* **YOUR TASK**:
Search the records below for "schwarz" and copy every line it turns up in.

[Opening SOURCE MATERIAL section]

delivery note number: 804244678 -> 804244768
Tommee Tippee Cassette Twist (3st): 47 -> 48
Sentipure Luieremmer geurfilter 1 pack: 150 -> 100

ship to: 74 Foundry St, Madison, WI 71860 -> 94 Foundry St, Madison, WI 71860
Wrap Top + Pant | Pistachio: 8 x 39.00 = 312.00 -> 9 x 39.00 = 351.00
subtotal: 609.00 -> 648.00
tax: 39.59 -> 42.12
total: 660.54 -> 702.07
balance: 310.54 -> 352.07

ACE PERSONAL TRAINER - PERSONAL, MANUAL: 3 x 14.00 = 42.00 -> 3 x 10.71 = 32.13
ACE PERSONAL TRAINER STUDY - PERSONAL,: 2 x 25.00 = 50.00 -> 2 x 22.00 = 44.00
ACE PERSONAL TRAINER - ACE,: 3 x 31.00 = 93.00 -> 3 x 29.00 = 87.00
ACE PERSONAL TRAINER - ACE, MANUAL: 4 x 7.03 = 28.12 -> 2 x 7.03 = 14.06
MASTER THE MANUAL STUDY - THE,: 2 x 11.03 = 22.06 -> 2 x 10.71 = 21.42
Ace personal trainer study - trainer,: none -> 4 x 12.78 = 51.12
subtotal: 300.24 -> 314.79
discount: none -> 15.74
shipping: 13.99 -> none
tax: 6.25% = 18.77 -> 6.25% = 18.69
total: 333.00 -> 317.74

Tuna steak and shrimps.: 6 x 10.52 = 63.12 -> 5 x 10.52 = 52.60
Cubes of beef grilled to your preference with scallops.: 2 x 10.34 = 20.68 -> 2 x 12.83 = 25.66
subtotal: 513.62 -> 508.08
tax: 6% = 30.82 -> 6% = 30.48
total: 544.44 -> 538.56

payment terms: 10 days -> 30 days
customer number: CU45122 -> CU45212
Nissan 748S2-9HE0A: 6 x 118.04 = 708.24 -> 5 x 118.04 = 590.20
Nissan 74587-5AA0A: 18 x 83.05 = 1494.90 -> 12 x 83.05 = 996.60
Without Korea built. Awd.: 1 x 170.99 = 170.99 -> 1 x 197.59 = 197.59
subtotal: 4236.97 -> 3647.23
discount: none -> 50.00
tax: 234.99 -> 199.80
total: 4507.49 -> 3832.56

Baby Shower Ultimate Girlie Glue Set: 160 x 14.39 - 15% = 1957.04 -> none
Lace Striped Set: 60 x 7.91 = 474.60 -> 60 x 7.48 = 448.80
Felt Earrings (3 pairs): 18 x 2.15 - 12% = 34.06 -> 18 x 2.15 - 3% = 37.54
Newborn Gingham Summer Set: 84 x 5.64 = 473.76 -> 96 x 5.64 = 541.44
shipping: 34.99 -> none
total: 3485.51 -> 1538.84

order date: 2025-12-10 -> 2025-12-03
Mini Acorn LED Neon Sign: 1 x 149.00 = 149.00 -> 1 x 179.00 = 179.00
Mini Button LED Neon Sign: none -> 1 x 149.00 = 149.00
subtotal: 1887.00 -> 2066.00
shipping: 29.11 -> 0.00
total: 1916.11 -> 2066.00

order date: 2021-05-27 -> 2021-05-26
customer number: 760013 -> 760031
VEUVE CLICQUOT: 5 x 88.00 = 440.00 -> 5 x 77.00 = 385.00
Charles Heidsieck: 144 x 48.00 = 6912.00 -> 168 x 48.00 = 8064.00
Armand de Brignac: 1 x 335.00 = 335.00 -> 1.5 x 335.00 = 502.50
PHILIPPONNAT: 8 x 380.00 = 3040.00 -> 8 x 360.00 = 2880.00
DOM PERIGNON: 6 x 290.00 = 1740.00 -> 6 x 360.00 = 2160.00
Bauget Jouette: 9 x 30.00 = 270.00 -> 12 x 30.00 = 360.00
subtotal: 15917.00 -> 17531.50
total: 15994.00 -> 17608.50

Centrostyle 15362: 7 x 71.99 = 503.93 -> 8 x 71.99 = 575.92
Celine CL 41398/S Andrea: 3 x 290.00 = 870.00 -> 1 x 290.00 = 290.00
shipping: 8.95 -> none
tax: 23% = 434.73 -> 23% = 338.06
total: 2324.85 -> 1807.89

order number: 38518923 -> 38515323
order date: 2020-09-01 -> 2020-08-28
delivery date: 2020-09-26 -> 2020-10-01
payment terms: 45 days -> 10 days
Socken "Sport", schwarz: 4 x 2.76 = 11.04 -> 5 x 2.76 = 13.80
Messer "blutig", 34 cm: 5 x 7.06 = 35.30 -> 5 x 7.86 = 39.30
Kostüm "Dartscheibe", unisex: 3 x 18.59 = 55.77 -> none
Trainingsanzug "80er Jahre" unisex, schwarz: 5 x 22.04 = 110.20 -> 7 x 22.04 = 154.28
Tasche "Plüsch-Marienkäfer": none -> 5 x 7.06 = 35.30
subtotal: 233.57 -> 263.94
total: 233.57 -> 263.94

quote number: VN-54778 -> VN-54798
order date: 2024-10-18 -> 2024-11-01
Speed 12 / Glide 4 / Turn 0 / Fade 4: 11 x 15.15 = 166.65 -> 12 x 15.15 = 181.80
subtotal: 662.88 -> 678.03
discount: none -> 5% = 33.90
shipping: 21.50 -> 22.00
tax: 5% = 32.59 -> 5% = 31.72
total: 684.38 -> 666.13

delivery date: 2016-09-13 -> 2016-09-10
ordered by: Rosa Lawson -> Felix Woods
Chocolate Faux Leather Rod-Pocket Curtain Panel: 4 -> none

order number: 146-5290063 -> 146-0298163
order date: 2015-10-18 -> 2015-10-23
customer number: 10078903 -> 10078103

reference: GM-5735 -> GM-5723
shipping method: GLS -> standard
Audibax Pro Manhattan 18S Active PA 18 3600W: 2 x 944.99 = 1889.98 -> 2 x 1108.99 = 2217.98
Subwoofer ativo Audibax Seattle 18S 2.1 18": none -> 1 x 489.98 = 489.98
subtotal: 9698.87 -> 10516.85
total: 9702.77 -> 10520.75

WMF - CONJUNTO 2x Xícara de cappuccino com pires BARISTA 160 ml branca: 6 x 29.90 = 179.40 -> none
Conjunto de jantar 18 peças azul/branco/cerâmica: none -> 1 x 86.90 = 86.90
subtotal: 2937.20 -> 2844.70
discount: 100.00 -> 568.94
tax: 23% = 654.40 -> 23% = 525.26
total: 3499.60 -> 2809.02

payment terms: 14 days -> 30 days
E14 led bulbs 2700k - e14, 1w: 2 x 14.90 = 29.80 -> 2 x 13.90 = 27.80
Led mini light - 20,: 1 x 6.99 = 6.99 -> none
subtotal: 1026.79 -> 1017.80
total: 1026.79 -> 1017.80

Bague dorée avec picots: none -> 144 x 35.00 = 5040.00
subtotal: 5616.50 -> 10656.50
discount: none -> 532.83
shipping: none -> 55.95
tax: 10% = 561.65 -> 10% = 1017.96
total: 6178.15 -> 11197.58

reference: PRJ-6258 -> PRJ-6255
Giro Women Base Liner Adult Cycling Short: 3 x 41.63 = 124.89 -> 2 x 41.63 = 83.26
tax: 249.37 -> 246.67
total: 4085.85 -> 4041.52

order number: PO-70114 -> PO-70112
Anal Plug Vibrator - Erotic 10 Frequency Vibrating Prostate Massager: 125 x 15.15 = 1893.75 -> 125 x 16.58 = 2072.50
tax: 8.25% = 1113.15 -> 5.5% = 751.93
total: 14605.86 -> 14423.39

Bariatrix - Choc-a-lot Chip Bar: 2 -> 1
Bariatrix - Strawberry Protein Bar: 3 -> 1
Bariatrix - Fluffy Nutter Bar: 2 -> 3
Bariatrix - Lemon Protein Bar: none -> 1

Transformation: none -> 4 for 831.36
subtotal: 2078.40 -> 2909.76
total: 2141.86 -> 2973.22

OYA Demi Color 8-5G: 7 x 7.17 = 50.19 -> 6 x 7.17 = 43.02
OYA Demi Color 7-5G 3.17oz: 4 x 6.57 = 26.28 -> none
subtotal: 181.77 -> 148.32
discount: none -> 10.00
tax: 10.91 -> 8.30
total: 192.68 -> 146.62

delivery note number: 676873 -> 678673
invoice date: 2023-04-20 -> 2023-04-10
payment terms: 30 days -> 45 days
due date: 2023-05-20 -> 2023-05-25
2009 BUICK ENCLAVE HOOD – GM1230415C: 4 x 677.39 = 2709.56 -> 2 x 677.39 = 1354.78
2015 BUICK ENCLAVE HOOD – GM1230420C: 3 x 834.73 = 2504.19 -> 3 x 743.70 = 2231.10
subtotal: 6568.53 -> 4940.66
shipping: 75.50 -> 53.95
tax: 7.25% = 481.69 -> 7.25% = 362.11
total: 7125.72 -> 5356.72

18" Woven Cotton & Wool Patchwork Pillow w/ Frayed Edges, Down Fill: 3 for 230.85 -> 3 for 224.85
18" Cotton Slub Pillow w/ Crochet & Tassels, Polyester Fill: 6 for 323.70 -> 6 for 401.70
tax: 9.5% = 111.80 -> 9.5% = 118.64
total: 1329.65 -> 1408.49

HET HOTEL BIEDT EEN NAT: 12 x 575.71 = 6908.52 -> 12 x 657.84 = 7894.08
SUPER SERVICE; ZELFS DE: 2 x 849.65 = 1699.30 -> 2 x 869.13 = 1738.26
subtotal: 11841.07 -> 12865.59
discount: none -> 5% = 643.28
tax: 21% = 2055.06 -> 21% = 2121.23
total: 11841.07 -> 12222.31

[Closing SOURCE MATERIAL section]

* **YOUR SOLUTION**:
Socken "Sport", schwarz: 4 x 2.76 = 11.04 -> 5 x 2.76 = 13.80
Trainingsanzug "80er Jahre" unisex, schwarz: 5 x 22.04 = 110.20 -> 7 x 22.04 = 154.28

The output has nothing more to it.